En otros, salteo las páginas y voy en busca de una Reina a la que encontrar en el sitio más elevado de una inmensa torre, suponiendo lo fácil que sería -conociendo el epílogo- llegar hasta allí, vencer al dragón y ser felices para siempre.
Pero sospecho que algo nubla mi razón y mezclo incansablemente los párrafos y los dibujos de todas las historias que conozco. El zorro y la rosa, con cabellos larguísimos y una belleza sin par.

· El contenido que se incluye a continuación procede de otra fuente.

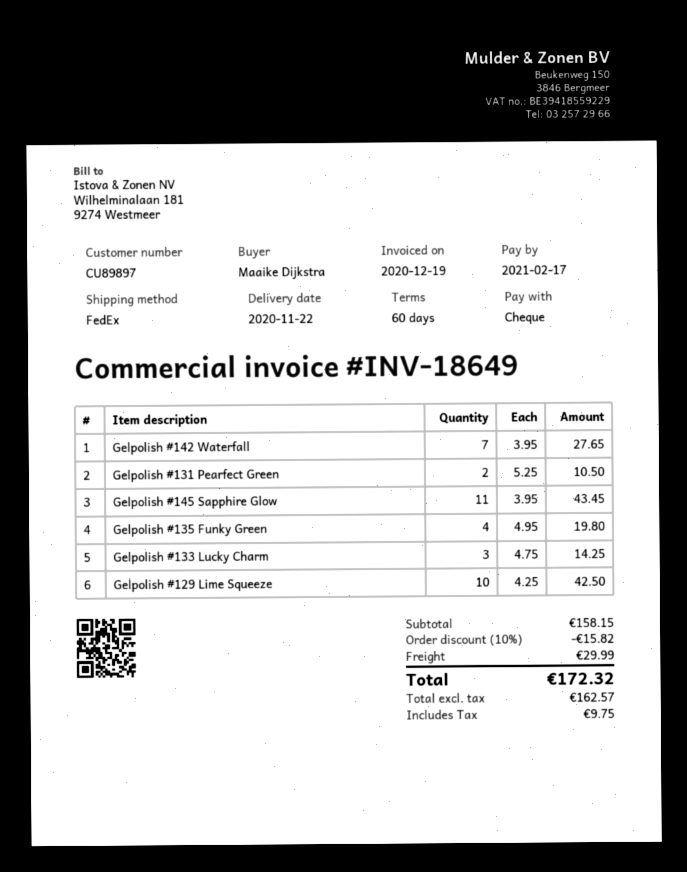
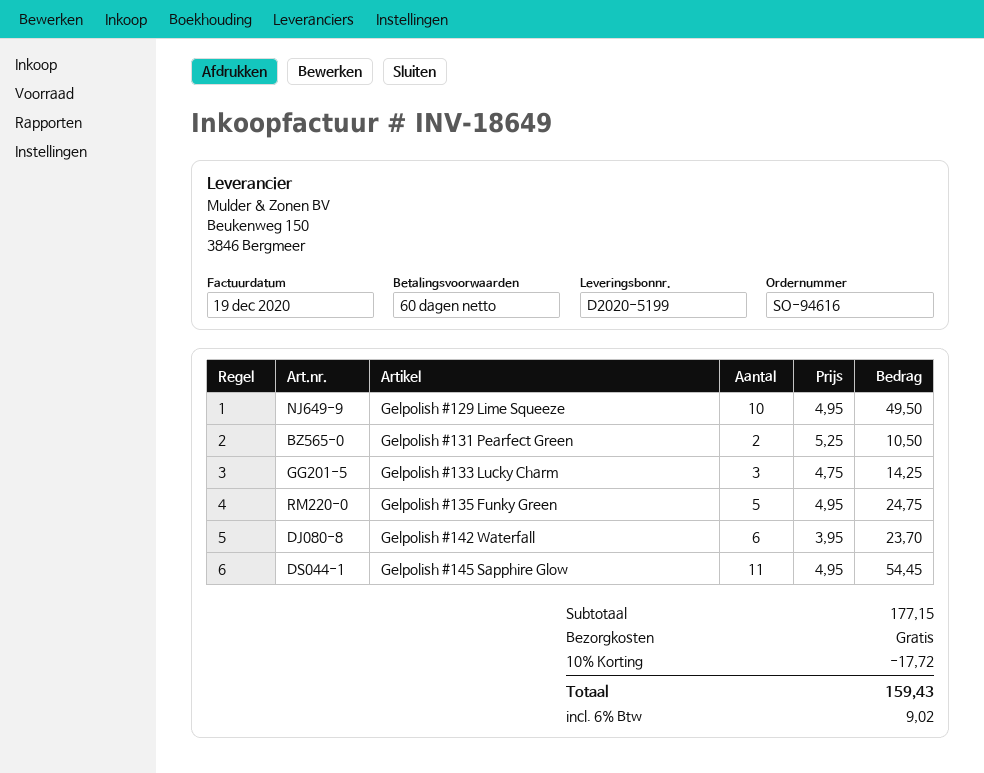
Gelpolish #142 Waterfall: 7 x 3.95 = 27.65 -> 6 x 3.95 = 23.70
Gelpolish #145 Sapphire Glow: 11 x 3.95 = 43.45 -> 11 x 4.95 = 54.45
Gelpolish #135 Funky Green: 4 x 4.95 = 19.80 -> 5 x 4.95 = 24.75
Gelpolish #129 Lime Squeeze: 10 x 4.25 = 42.50 -> 10 x 4.95 = 49.50
subtotal: 158.15 -> 177.15
discount: 10% = 15.82 -> 10% = 17.72
shipping: 29.99 -> 0.00
tax: 9.75 -> 9.02
total: 172.32 -> 159.43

Un cazador que pasa a la carrera para salvar a una niña y su abuela, me advierte que debo encontrar un tesoro para aclarar la situación, pero cientos de piratas comandados por un gigante con un garfio en su brazo, se me adelantan guiándose con un mapa que yo no poseo. Casi pareciera ser inútil creer en las hadas o los duendes.
Sin embargo, puedo presentir que el último escalón del altísimo palacio es el final de mi desvelo. Me lanzo confiado a subir todos los peldaños para encontrar la recompensa. Y aún con los temores de enfrentar fuerzas maléficas como las que habitan cotidianamente mi pensamiento, con arrojo voy en procura de besar el anillo de su Alteza. Un pequeño cervatillo, una suricata y un elefante de grandes orejas me aseguran que habita en la alcoba del piso ochocientos ochenta y ocho, y que la joya está estratégicamente ubicada para que sólo la encuentre quien la merece.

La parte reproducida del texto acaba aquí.